I believe most of this is from bluebird with some other info from other folks (sorry, didn't note who wrote what):


The Main mod I wanted to suggest has to do with the time constants.

I just wasn't getting the flexibility out of the attack and release I wanted.

So I started off by adding a switch to change C4 (10uF) I used these values.
10uF, 6.8uF, 4.7uF, 1uF

I still felt like the attack knob wasn't changing the time constant enough.
I glanced over the original 670 schematic and realized it has a resistor in parallel with the time constant caps not in series that changes.

EDIT I'm sorry there are also resistors in series with the capacitors in addition to parallel. these would have an effect on attack time. EDIT

So basically I PUT (RV7) IN PARALLEL WITH (C4).

I put RV7 on a 5 position switch and used these values:

25K, 65K, 150K, 470K, and an open position (you could use 2 megs)

The higher the resistance the longer it takes the cap to discharge through it. longer release. the smaller the cap the shorter time it takes to fill up. shorter attack.

switching up the combination of the two makes for a lot of flexibility.


Voltage rating of caps:  there is no high voltage in this stage.  In my opinion you are fine with - let's say 63V.

I wanted to mention an easy way to get a good range of time constants without big changes is to just use the resistor values I mentioned earlier in parallel with the 10uf cap. You don't really have to change the cap value to get a good variation of release times. It has a lot more effect than the stock 10K pot in series with the 10uf cap.

I've scaled back to three caps. 10uf, 6uf, and 2uf.  Also using just three resistors in parallel with the caps. 68K, 470K, and 3m (or no resistor).  With those caps and resistors you can simulate the first three or four time constants of the real 670.
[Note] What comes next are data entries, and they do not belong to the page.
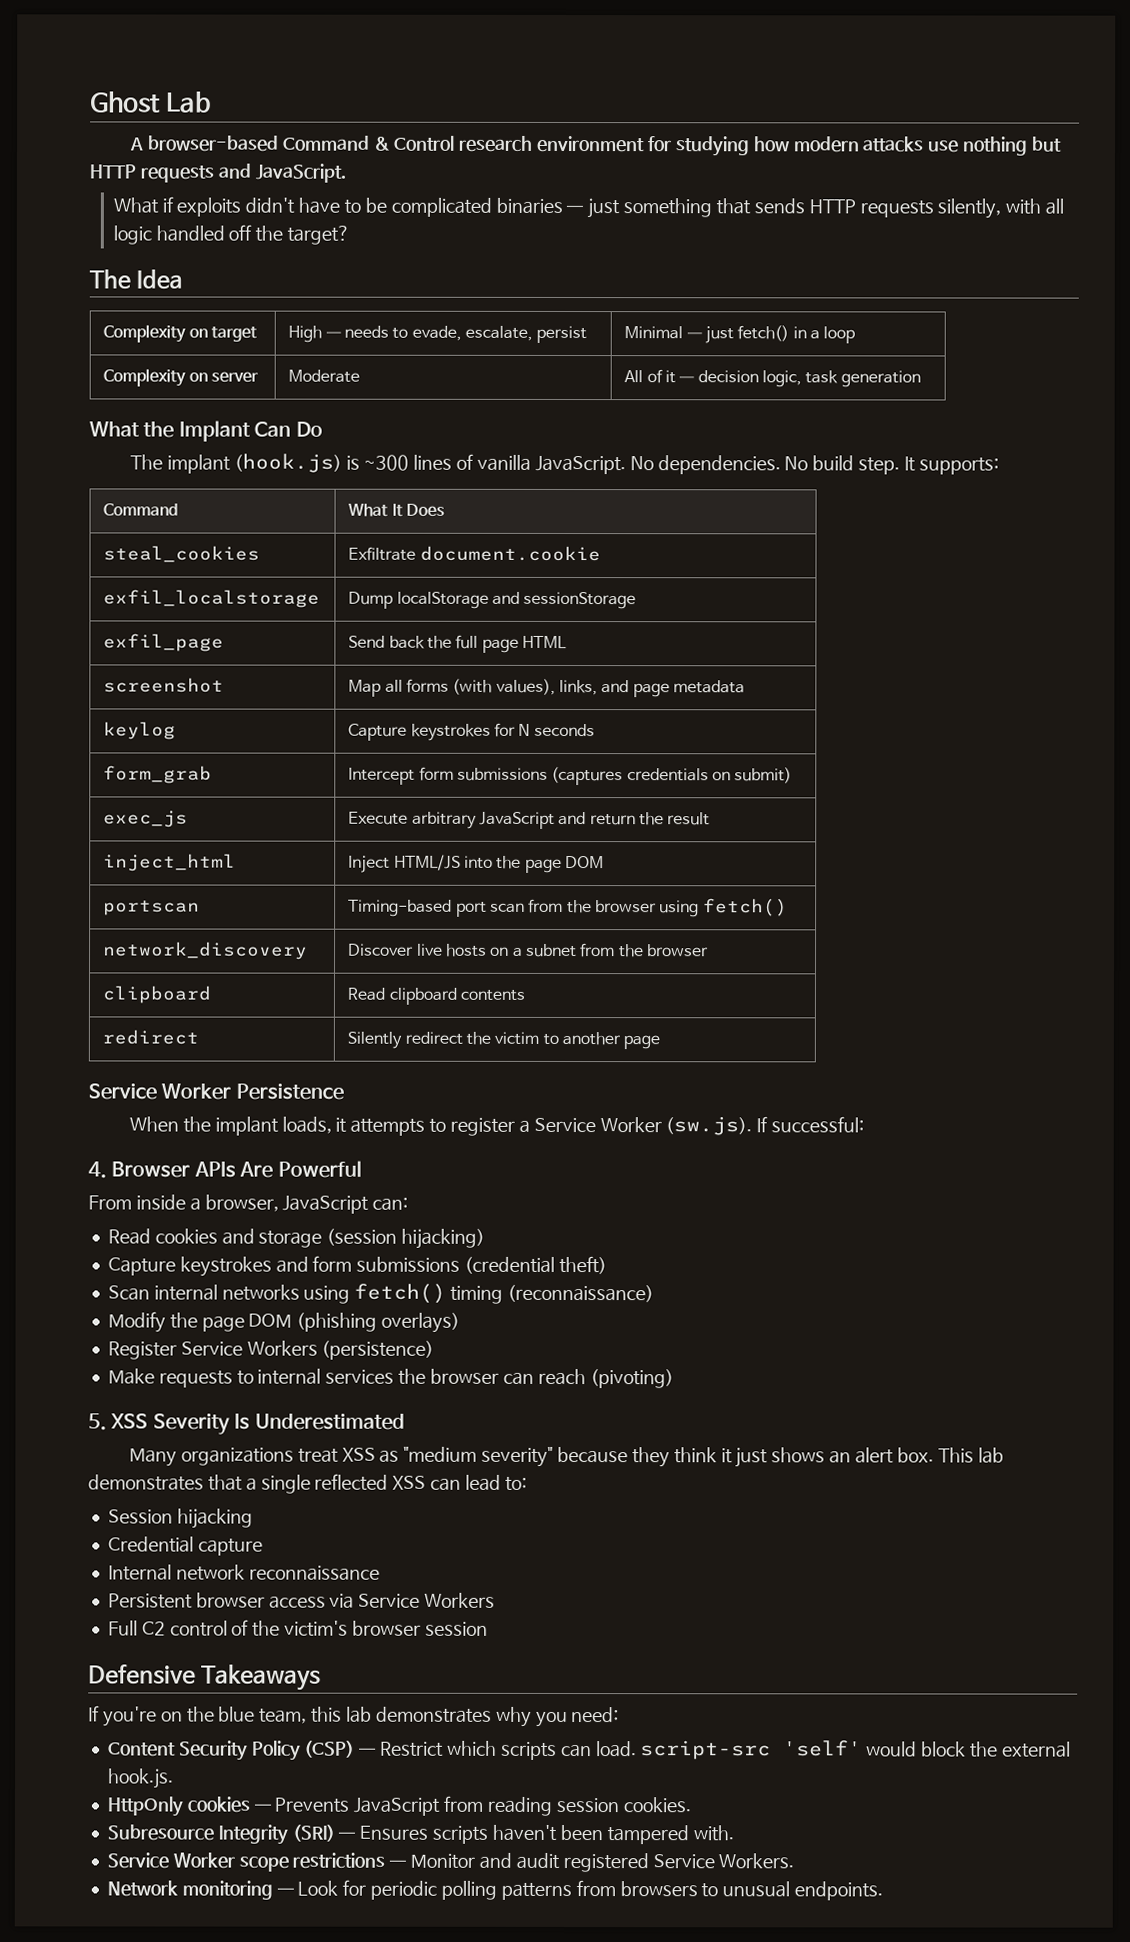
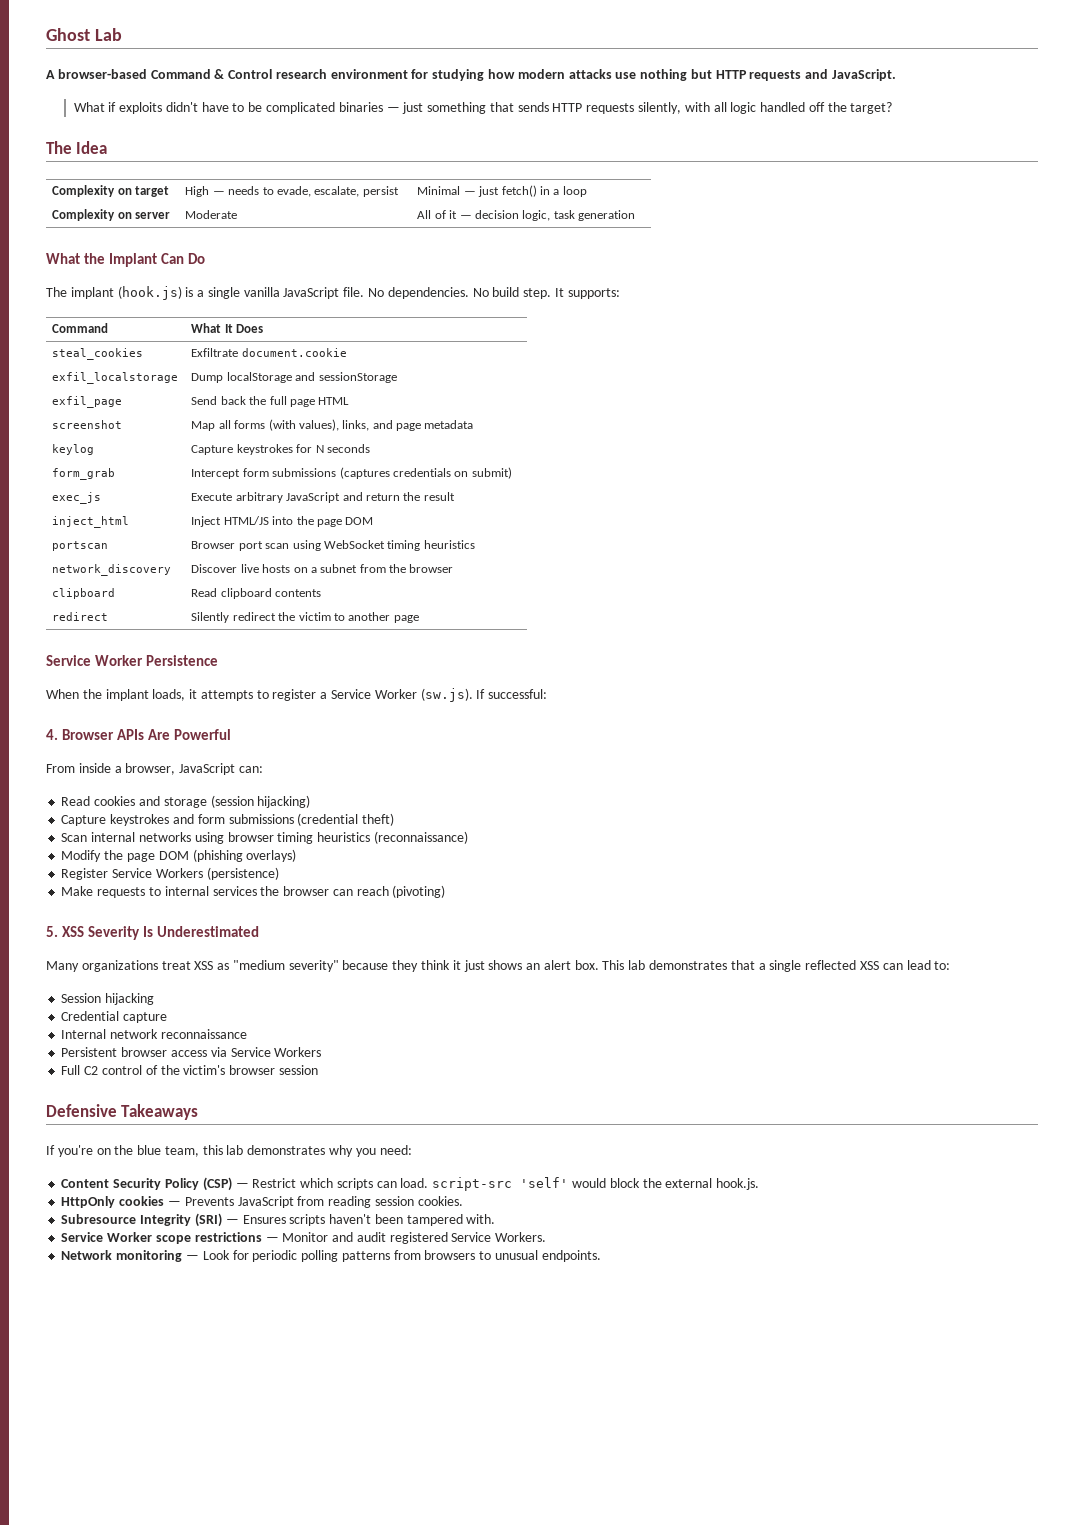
- The implant (hook.js) is ~300 lines of vanilla JavaScript.
+ The implant (hook.js) is a single vanilla JavaScript file.
- portscan | Timing-based port scan from the browser using fetch()
+ portscan | Browser port scan using WebSocket timing heuristics
- Scan internal networks using fetch() timing (reconnaissance)
+ Scan internal networks using browser timing heuristics (reconnaissance)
I've been using the 2uf and 68K in parallel setting the most. this is closest to the fastest fairchild setting. its great on bass drums vocals, just about anything. I'm sure its not the exact same because of the weaker sidechain but I'm loving it

I should also mention that I don't EVER use the Analag/Rowans original time constants because they are WAY too slow I used "Bluebirds" advise & set up a 2uf cap with various "switchable" resistors for release times. I think 68k, 180k & 470k then one position with just the 2uf (no resistor). My position 5 is blank for now & 6 is Rowans 10uf. These combination's work GREAT for vocal, bass... most things really.
Note to everybody: in Analag's design, the faster attack is with the 10K pot set at 10K... The lower it's value, the longer is the attack or to be precise the softer is the attack... The release time is function of the program which charged the network. More clearly, if the comp compress during a short time, the 10uF will be charged during a short time and the release will be quite fast. If the comp compress during a long time, the 10uF will be charged more and its discharge (release) will be longer... It is an adaptation with really interesting attack/release of the position 5 and 6 of the Fairchild.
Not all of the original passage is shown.